Catch (2016) by Claire Ashley; Spray paint on PVC-coated canvas tarpaulin, fan, and nylon rope[1]

University Galleries – from Claire Ashley's show Cawt, Taut, Hot.... Not

            Claire Ashley's installation pieces envelop multiple rooms of the gallery through layers of color and space. They push the physical boundary of the space and seek to acknowledge what lies beyond it. Through walking the entirety of the show, it became apparent that Ashley is very interested in engaging viewers with the structures at play in the building. In the lobby a mural framing Gabe's desk refuses to distinguish any work or fixture as replicable. We may first conceive the arrangements as oversized metaphors for playfulness, youthfulness, or mockery, but each work or grouping responds to a significant characteristic of its situation. Thus, the entire selection at once comments on the expectations of a viewer, questions common classification sought by critics, and finally turns our eyes upward to the concerns of the gallery itself.
            In the center of the main room lies one of the most complicated and concentrated groupings of all. Its suspended nylon rope radiates bright yellow and amasses some relatively smaller masses.
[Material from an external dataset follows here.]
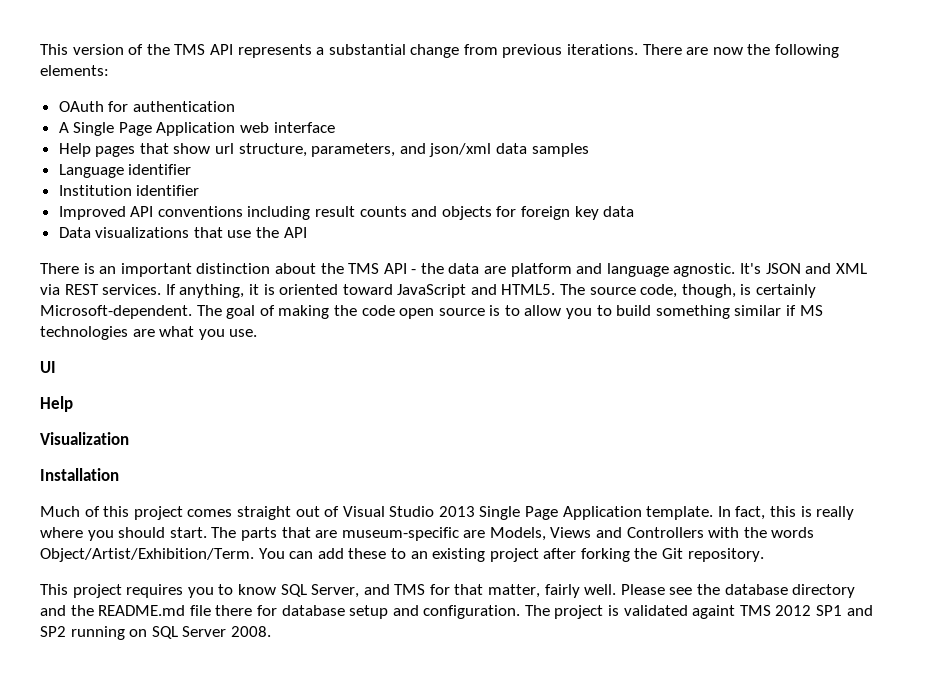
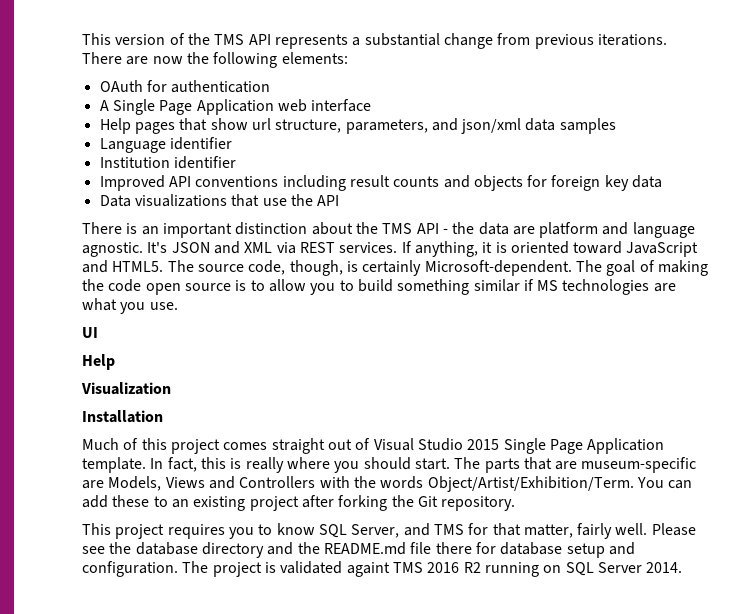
[438,506,475,517] 2013 -> [467,439,500,450] 2015
[775,605,873,616] [40,626,66,637] 2012 SP1 and SP2 -> [427,562,481,573] 2016 R2
[230,626,271,637] 2008. -> [646,562,683,573] 2014.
Catch is a floor to ceiling work that contains multiple inflatables as inhabitants; at some points people even have to bend underneath a protruding edge to pass by whilst in observation. You can hear and even feel the breath of the work as the fan vibrates the stretched tarpaulin. At every step there is a new concavity or convexity revealed about the structures. As Ashley took multiple preexisting pieces and piled them together, at certain points it seems as though you could reach, even climb into the amorphous center.
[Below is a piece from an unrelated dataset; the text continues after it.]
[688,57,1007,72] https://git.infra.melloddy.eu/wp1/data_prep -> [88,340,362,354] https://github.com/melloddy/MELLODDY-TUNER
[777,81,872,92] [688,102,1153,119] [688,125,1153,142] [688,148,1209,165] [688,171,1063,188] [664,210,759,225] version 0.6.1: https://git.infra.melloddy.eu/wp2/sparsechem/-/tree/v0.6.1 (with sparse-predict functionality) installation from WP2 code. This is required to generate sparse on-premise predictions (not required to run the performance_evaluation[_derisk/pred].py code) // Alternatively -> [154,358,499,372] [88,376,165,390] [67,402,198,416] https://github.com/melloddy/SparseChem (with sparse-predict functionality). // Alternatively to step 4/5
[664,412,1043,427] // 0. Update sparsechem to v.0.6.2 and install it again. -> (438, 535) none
                        Catch's aesthetic comes from several layers of paint and structures. The conglomerate has a softer balance of gray scale and bright colors compared to the excesses of color evident in pieces such as Bugs. In this sense there is some implied texture where lighter gradations of color make the appearance of thinner material, whereas the actual texture is very much like the original material. Overlapping forms and constricted parts of these forms reinforce our perception of being caught, held, or strung up. An imbalance and asymmetry altogether can be disorienting but also generative in making associations for what each piece could represent. The perceived mass of each item can also be misinterpreted along with its actual volume; these suspended objects convey weightlessness, but Bugs is estimated to weigh ~150 pounds.[2] Ultimately the entirety of Catch is based upon a principle of looking inward, and then zooming out to acknowledge a larger context or some other layer. In terms of color, each individual piece appears bright at first, until we realize that the tarps are a variety of gray scale underneath. For form, the arrangement is a case of intriguing juxtapositions; that is, until we step back and look at the conditions of the rigging and what it may imply about process, title meaning, and mood. For shape, size, and volume, it is easy to gloss over the observation that Claire Ashley employs conflicting strategies in order to achieve an audience's sense of lightheartedness and simultaneous thoughtfulness.
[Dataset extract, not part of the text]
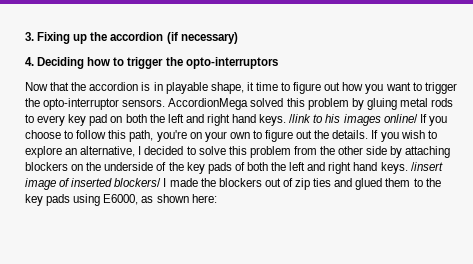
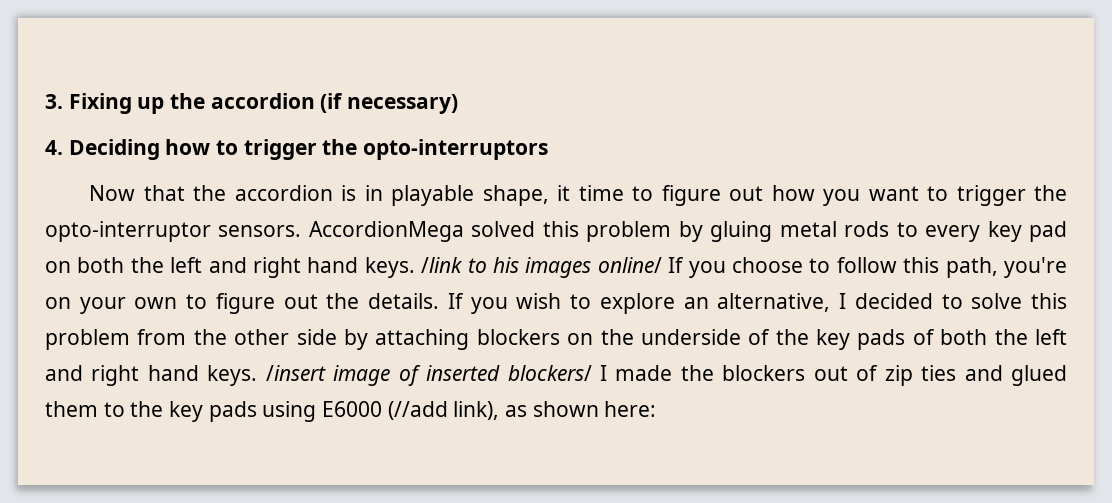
[103,194,139,205] E6000, -> [322,401,500,420] E6000 (//add link),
            The pieces' sheer size and configuration certainly blurs the distance between a viewer and an intruder. We are instructed, like any good museum-goer might be, to refrain from touching the display. After all, these bloated canvases reveal stretch marks, patches, and therefore a sense of delicacy. Nonetheless, there is an evident pattern of interface with the work, as it actually encroaches on our territory before we can even violate its own. In Catch, the rope entangles and smartly conceals the sole support within the room. It transforms and expands the place from support and divider to accumulator. Individually, the works can all be distributed and function on their own terms. In this installation, though, Ashley emphasizes objects en masse, not only in terms of density, but also by concealing the lone figure in the architectural landscape of the gallery's room. Just as we see in much post-modern sentiment today, Ashley desires works to mirror the reality of our own beings by participating with or alongside us. Sometimes we even get the chance to be within the art itself. Whatever her commentary might have been intended for in Catch, she certainly aims to enrapture us through encapsulating her art.


Image courtesy of University Galleries webpage for exhibitions.



[1] University Galleries program's List of Works–Claire Ashley
[2] Jason Judd: Walkthrough of University Galleries; 9 Sept. 2016.